─── THE INPUT ───

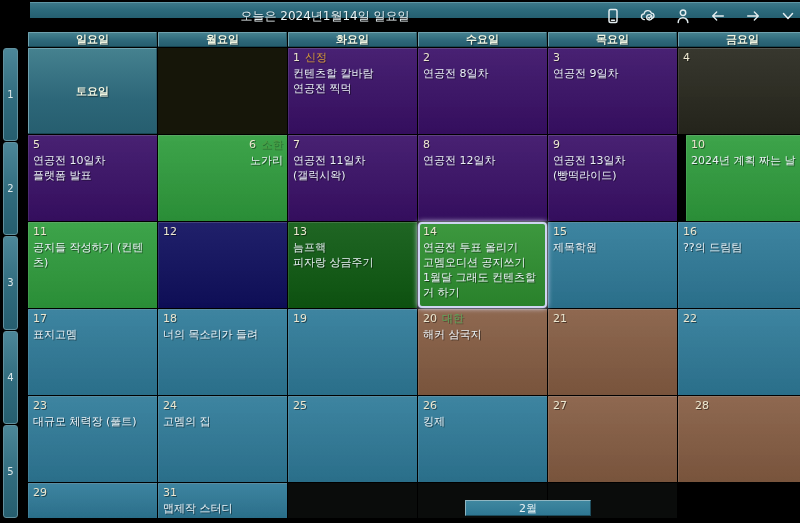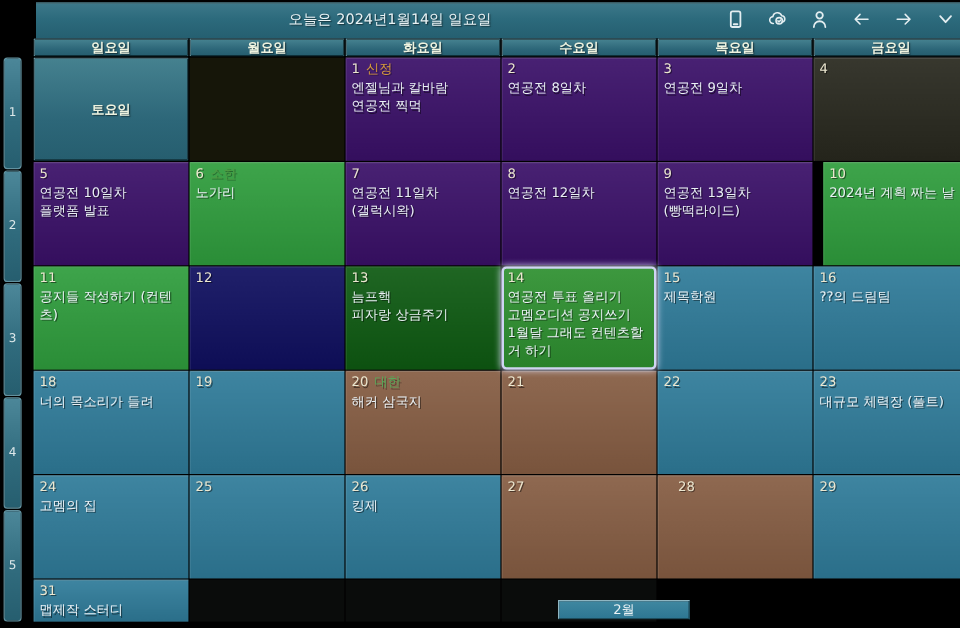"오늘은 2024년1월14일 일요일" .titlebar { height: 30px -> 16px }
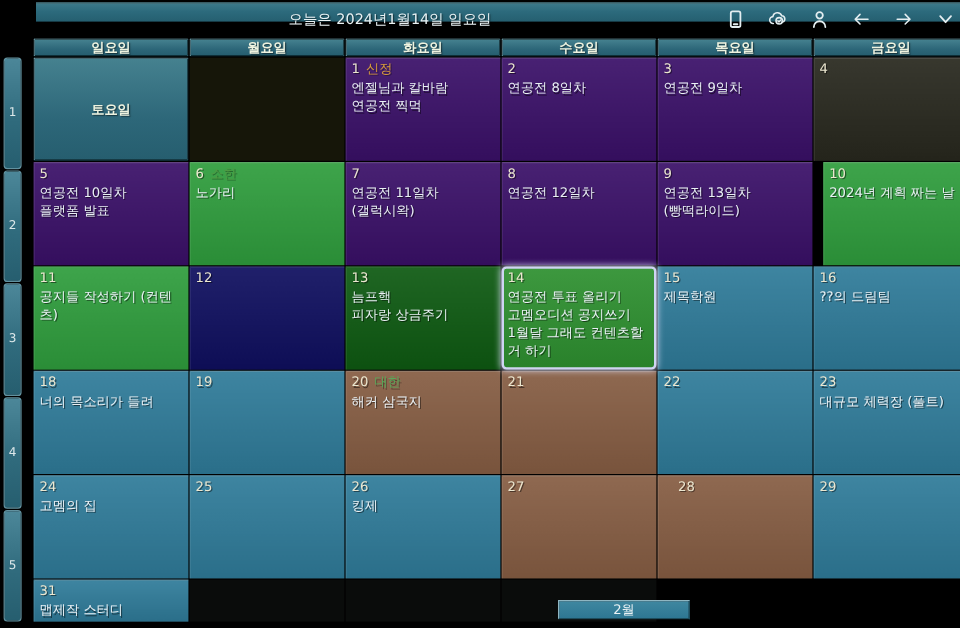"엔젤님과 칼바람" div.event { text: 엔젤님과 -> 컨텐츠할 }
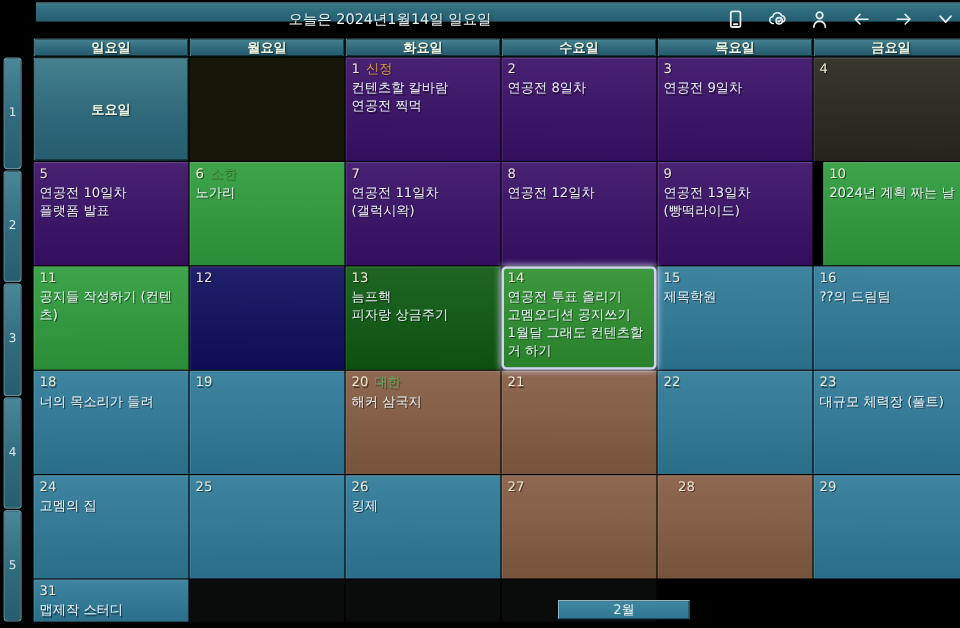"6 소한" div.cell { text-align: none -> right }
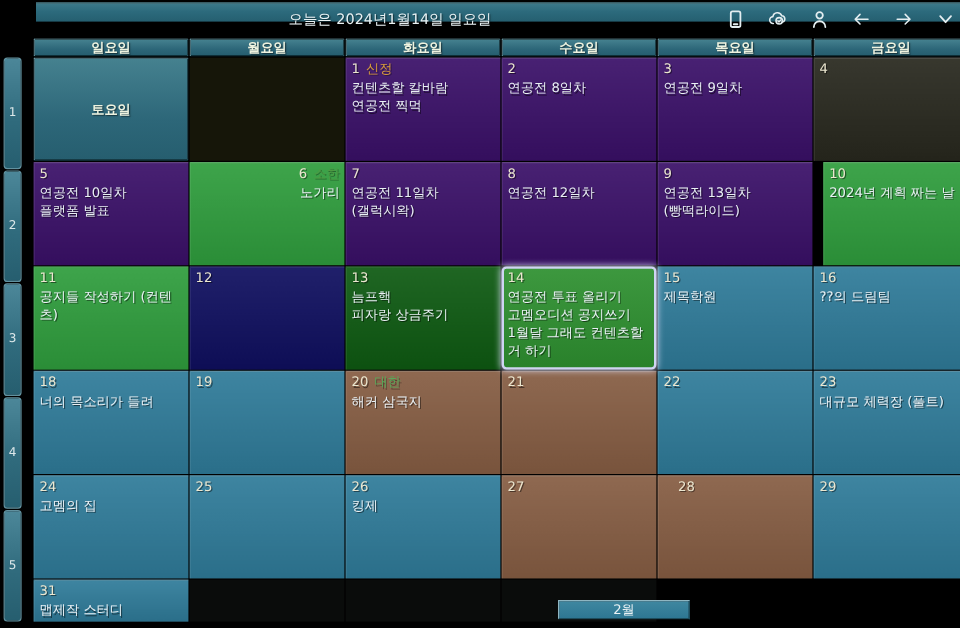"17" div.cell { html: none -> <div> <div><span>17</span></div> <div>표지고멤</div> </div> }
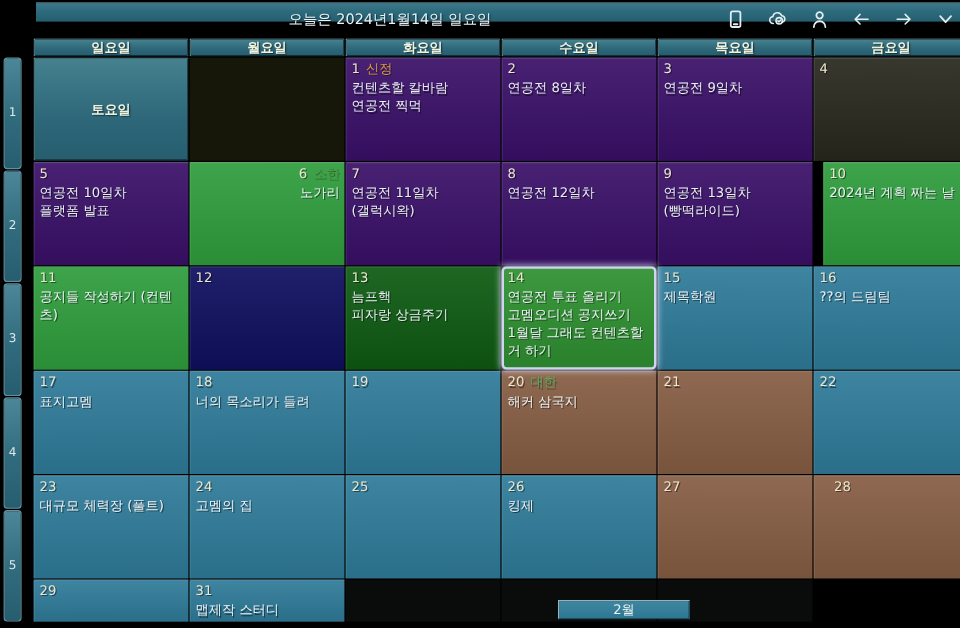"2월" .feb-btn { width: 110px -> 126px }
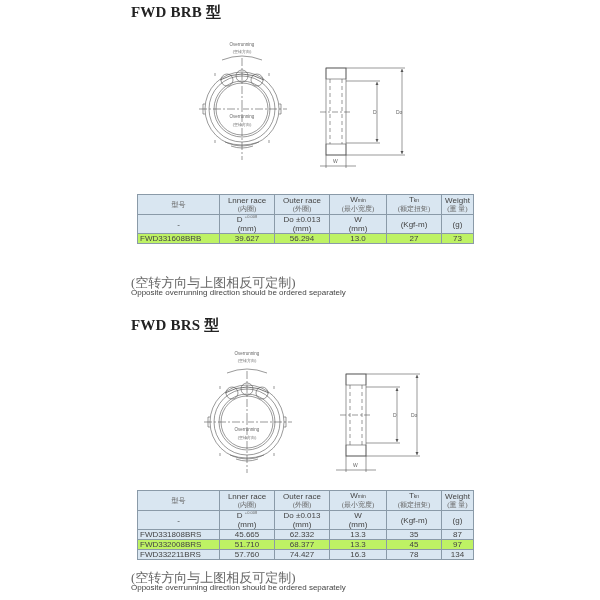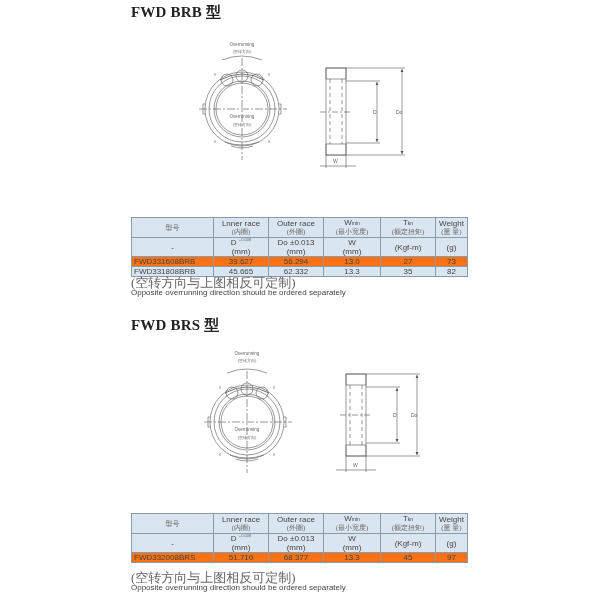"型号" .spec-table { left: 131px -> 137px; margin-top: 23px -> none }
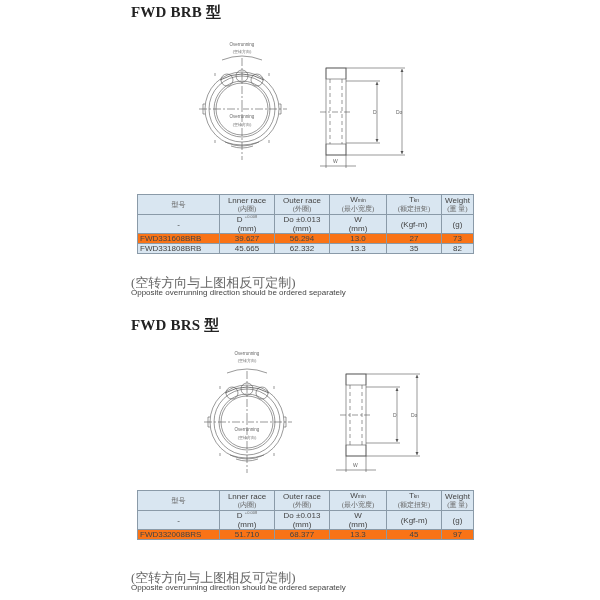"FWD331608BRB" .spec-table tr.r-white td { background: #f97316 -> #bef264 }
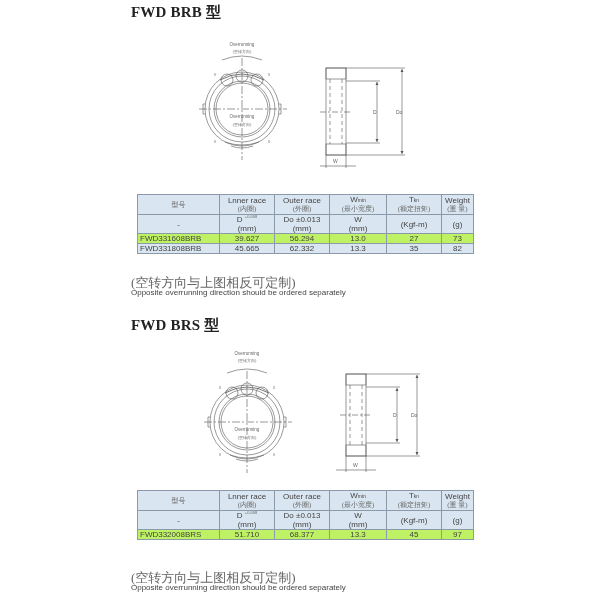"FWD331808BRB" tr.r-blue { html: <tr> <td>FWD331808BRB</td> <td>45.665</td> <td>62.332</td> <td>13.3</td> <td>35</td> <td>82</td> </tr> -> none }
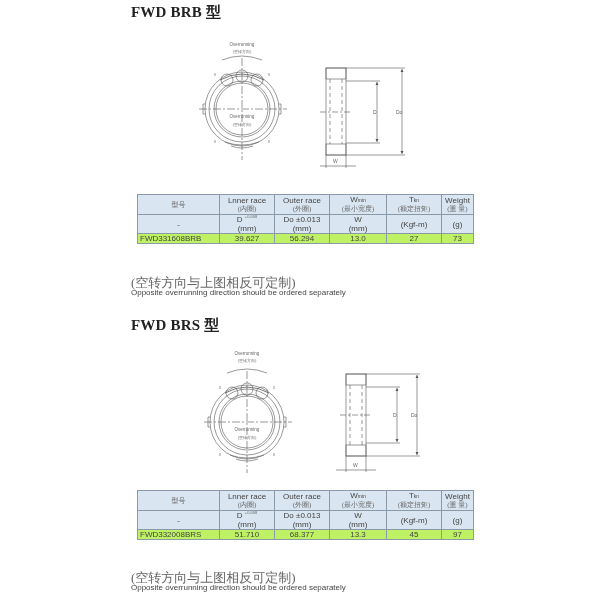"FWD331808BRS" tr.r-blue { html: none -> <tr> <td>FWD331808BRS</td> <td>45.665</td> <td>62.332</td> <td>13.3</td> <td>35</td> <td>87</td> </tr> }
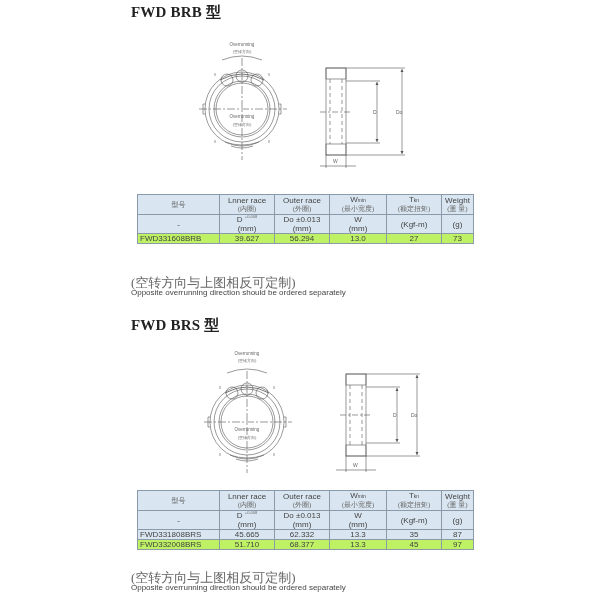"FWD332211BRS" tr.r-blue { html: none -> <tr> <td>FWD332211BRS</td> <td>57.760</td> <td>74.427</td> <td>16.3</td> <td>78</td> <td>134</td> </tr> }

───

**DIRECTIONS FOR THIS TASK**
Hand back the exact lines from the start of the entries to the line with "html: <tr> <td>FWD331808BRB</td>", both ends kept and pictures left out.

**REPLY TO THE EXERCISE**
"오늘은 2024년1월14일 일요일" .titlebar { height: 30px -> 16px }
"엔젤님과 칼바람" div.event { text: 엔젤님과 -> 컨텐츠할 }
"6 소한" div.cell { text-align: none -> right }
"17" div.cell { html: none -> <div> <div><span>17</span></div> <div>표지고멤</div> </div> }
"2월" .feb-btn { width: 110px -> 126px }
"型号" .spec-table { left: 131px -> 137px; margin-top: 23px -> none }
"FWD331608BRB" .spec-table tr.r-white td { background: #f97316 -> #bef264 }
"FWD331808BRB" tr.r-blue { html: <tr> <td>FWD331808BRB</td> <td>45.665</td> <td>62.332</td> <td>13.3</td> <td>35</td> <td>82</td> </tr> -> none }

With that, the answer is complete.